BTW:   I recall that DP  - in the Olden Times - used capitals only, 
 (so did first typewriters ) - now - as pendulums swings back - 
we have unix excess of   low-case-good   /  capital-case-bad   era.

 3) To accomodate such (eventual future) demand, in a manner which will
    not degenerate into an orgy of escapes in escapes,  consider  following: 

 Lets say that we define three sets of signs:
 super-scripts, sub-scripts and (normal level) base-scripts.  We than
 can create e.g. a french set by combining latin base with ` ^ o  ...
 set of super-scripts, German by combining latin base with .. (umlaut),
 swedish with tiny o superscript and base level overstrike / etc..

 We can have some mathematical symbols as letters with - + * etc (either
 above or next to letters) - and just about every other national alphabet.
 
 It is clear that any national group will need and will use (e.g. printers)
 which will produce what-ever ornamentations their forefathers dreamed up.
 By creating a standart - which will define any such set - in an agreed 
 upon manner - we can still maintain some order in the madness: 
a) we do not force anybody to give up their favorite excess and
b) we do not force ( by default) each national task force to dream-up
 their unique and (naturally incompatible) methods of achieving their goal
                                                           Any comments?

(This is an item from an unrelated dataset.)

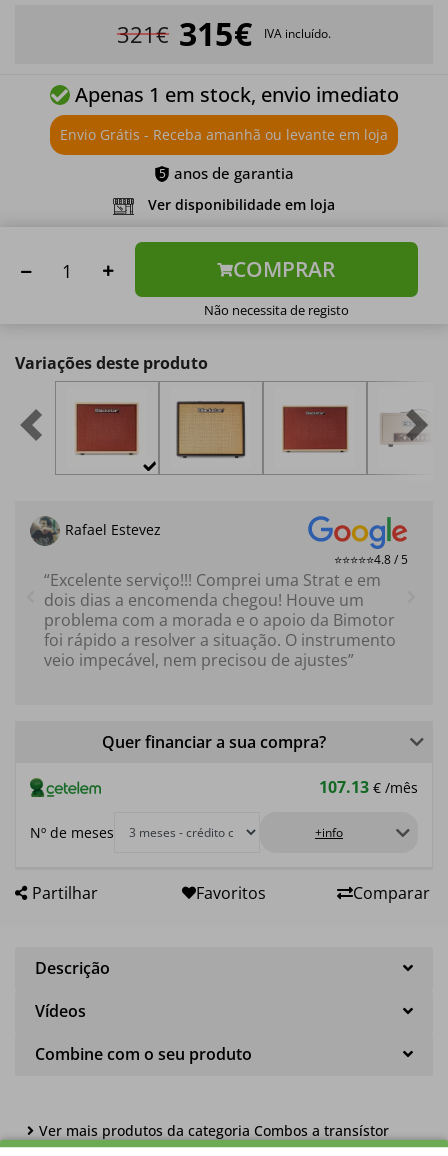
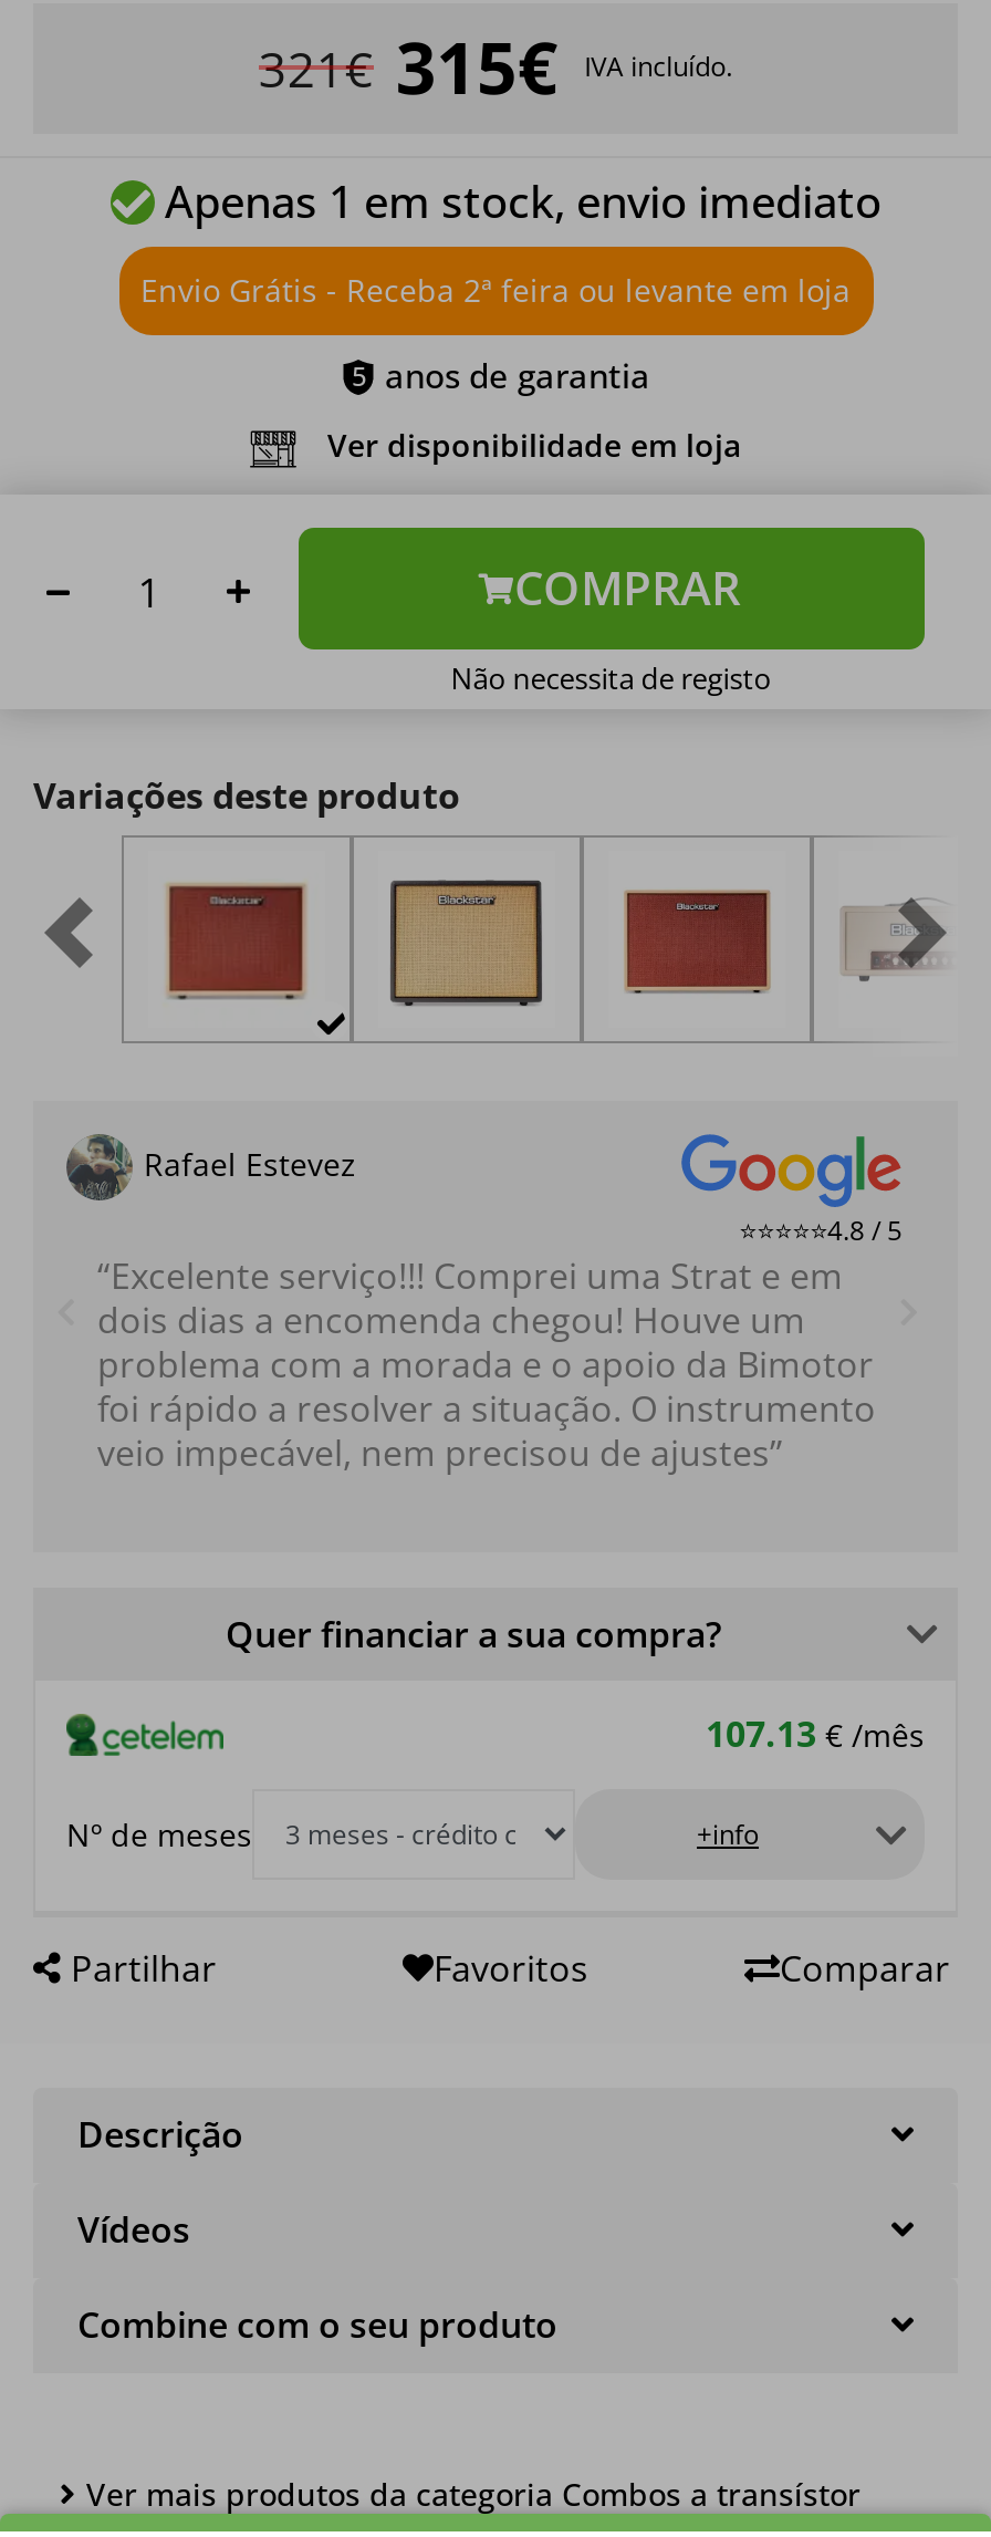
[60,126,388,144] Envio Grátis - Receba amanhã ou levante em loja -> [140,270,851,312] Envio Grátis - Receba 2ª feira ou levante em loja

                                pom@under.s1.gov ||  @s1-under.UUCP

cik@l.cc.purdue.edu (Herman Rubin) (08/29/87)

In article <15488@mordor.s1.gov>, pom@under..ARPA (Peter O. Mikes) writes:
> Subject: generalised alphabets (letters + diacritics)
> 	One conclusion which follows from the last month of discussions 
> on accented languages is, that we should be happy that we have ASCII and ISCII
> and that at least one of them has a lasting place in both past and future.
Why?
> 	The other, being in accordance with MEGATRENDS, is that we do have 
>  and will have also a need for more general method (since French are not going
>  to give up any cheese) of describing accented letters.

What we need is a very flexible method which does not _require_ (as in the
roffs and TeX) that the user hit many keys for a result, and also allows 
whatever the user wants displayed when the user types it.  I do not care if
_you_ define a typed character to be e with a grave accent, or if _you_ require
that for _your_ terminal you must type the accent first and then the e;  but
whatever method that _I_ use should produce the character on my screen, and I
should be able to customize it to my requirements.  At the present time, this
is very difficult.

	For any particular language, it may be advisable to have a standard,
which should be published, so that different people may produce the appropriate
front- and back-ends for communications purposes.  However, this should not be
a standard for terminals.  That ASCII is used for communication is no good 
reason why a terminal should use it.
-- 
Herman Rubin, Dept. of Statistics, Purdue Univ., West Lafayette IN47907
Phone: (317)494-6054
hrubin@l.cc.purdue.edu (ARPA or UUCP) or hrubin@purccvm.bitnet

alan@pdn.UUCP (Alan Lovejoy) (08/31/87)

A Proposal:

What is needed is to make a distinction between logical and physical
characters, and to distinguish between speech sounds and particular
audiographs (which can be further de-generalized into specific fonts).

If every letter for any human alphabet, and every ideograph, were given
a unique 32-bit (for example) id number, it would be possible to create
a 'character look-up table' whose indices were 8-bit numbers (for
example).  ASCII would then become a particular "character palette"
or mapping from 8-bit "logical" characters to 32-bit "physical"
characters.  If this sounds like color
graphics/pixels/color-lookup-tables, that's because the idea was
motivated thereby.

Also, the possible human speech sounds should be given unigue id
numbers (is 32 bits sufficient?), and a speech-sound to physical
character translation table would be used to represent each speech
sound with any desired character or sequence of characters.  The
character translation table and the speech sound translation table
would become standard features of all operating systems, and could
be defined at the beginning of each text file.  The character
translation table would either translate an 8-bit index directly 
into a physical character, or else into a speech-sound which could
then be translated into (a) physical character(s).  This option would
be independently decided for each 8-bit character index.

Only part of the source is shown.